I have a very strong background in drawing and painting many years ago I then turned my back on Art over time working normal jobs to earn money .10 years later haven't done a single painting and only sketched some doodles for designs for digital art.Then I found 3D :twisted: I tried most of the programs and took the plunge into Lightwave and for a traditional retired Artist I find this program more like doing my Sculpture classes in clay :bounce: Lightwave is very Artistic in it's approach IMO anyway.Doing textures with layers,Gradients etc I feel like I'm painting.
So to me it's just a matter of time to learn the great tools,because in my head I can visualize proportions etc.
I have bought and downloaded as many video tutorials as possible I find these the best as I'm a visual learner.Where before I got stuck following PDF tuts.So keep trying frontjibi ( all the best mate!:buttrock:

Glad you like the links chaostest (

07 July 2005, 02:11 PM
Thanks again.

07 July 2005, 02:23 PM
R-6: You absolutely should buy ZBrush, then. I just did and the first thing I thought of was working with clay (which I haven't had in my hands for almost 15 years). It's quite a treat for anyone with a traditional art background.
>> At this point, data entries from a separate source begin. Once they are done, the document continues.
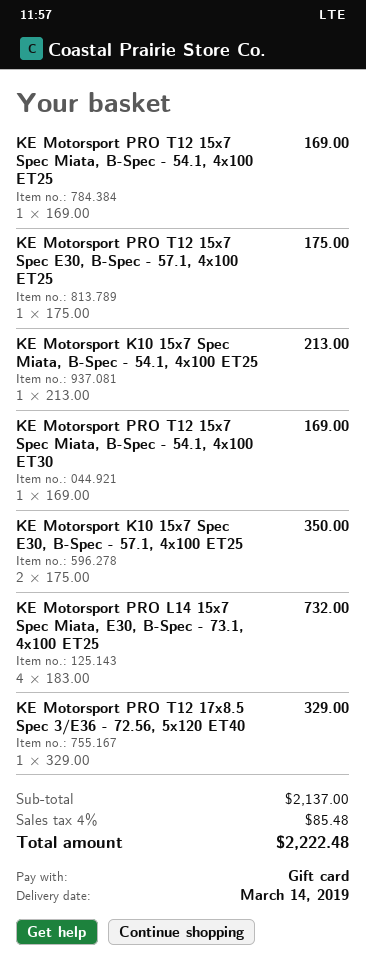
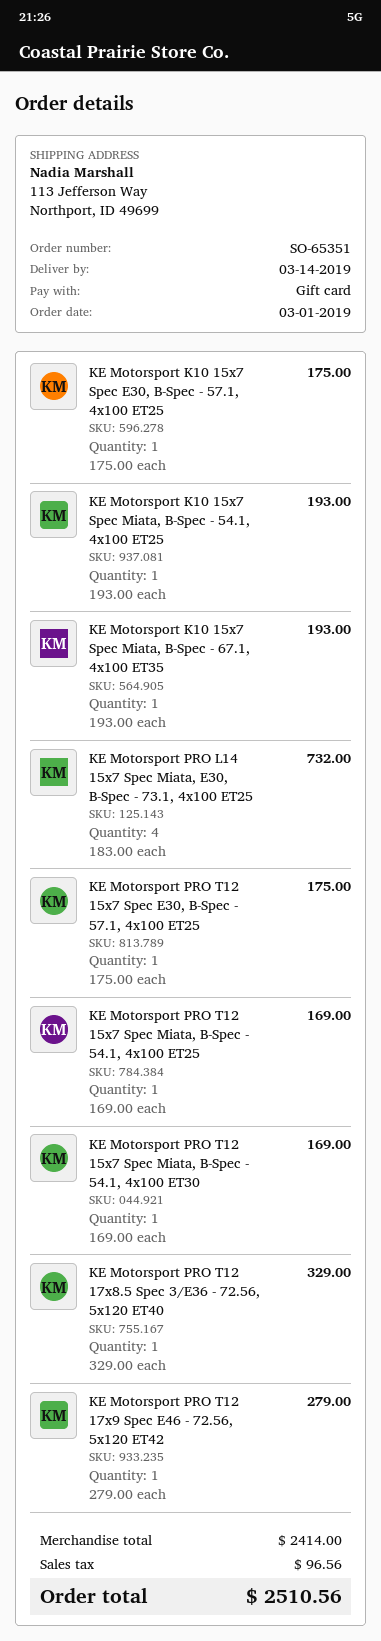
KE Motorsport K10 15x7 Spec Miata, B-Spec - 54.1, 4x100 ET25: 1 x 213.00 = 213.00 -> 1 x 193.00 = 193.00
KE Motorsport K10 15x7 Spec E30, B-Spec - 57.1, 4x100 ET25: 2 x 175.00 = 350.00 -> 1 x 175.00 = 175.00
KE Motorsport K10 15x7 Spec Miata, B-Spec - 67.1, 4x100 ET35: none -> 1 x 193.00 = 193.00
KE Motorsport PRO T12 17x9 Spec E46 - 72.56, 5x120 ET42: none -> 1 x 279.00 = 279.00
subtotal: 2137.00 -> 2414.00
tax: 85.48 -> 96.56
total: 2222.48 -> 2510.56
With that said, I still can't work with splines. Having a deep drawing/painting background, I should gravitate to them but I don't. That's why it's important to try various techniques to see what works best for you.

I'd also say there are a great deal of tutorials online that you can go through and that will keep you busy long before you need to buy any dvd tutorials.

07 July 2005, 04:40 PM
Looks like I am working on modeling a head with spline tool. It's coming along great but I need to ask you something before I could move on. Do you know how can I connect 2 dots? I don't mean the line. I mean to merge thema as one. I can do it with 2 or more poloygons selected. But I can't figured it out how to connect it using dots.

If you know what I am talking about, please tell me.

I'll show you the result when I'm done.

07 July 2005, 05:00 PM
Never mind, I just found it.

I hate it when this happens. One minute you post something to ask, the next minute you find it yourself.

Tuts can be hard to understand if you're a beginner.

07 July 2005, 06:46 PM
Looks like I have another question.

In spline modeling, I am making an eye. When I switch from wireframe to texture(wire), flat smooth or whatever, I can't select the dots in those modes. Now I have to switch back and forth from wireframe to texture to be able to work. But still I can't get the eye done right If I don't fix this problem.

Do you know what's wrong with it?

07 July 2005, 06:52 PM
It happend again! I was clicking on the perspective box but I wasn't supposed to click there.

07 July 2005, 07:02 PM
i agree with both sides of being an artist aspect.i been drawing and painting for awhile now,and in one way being able to draw will help you to see what it is your trying to accomplish but maybe not help you in the techncal side,in some ways its almost like starting all over again.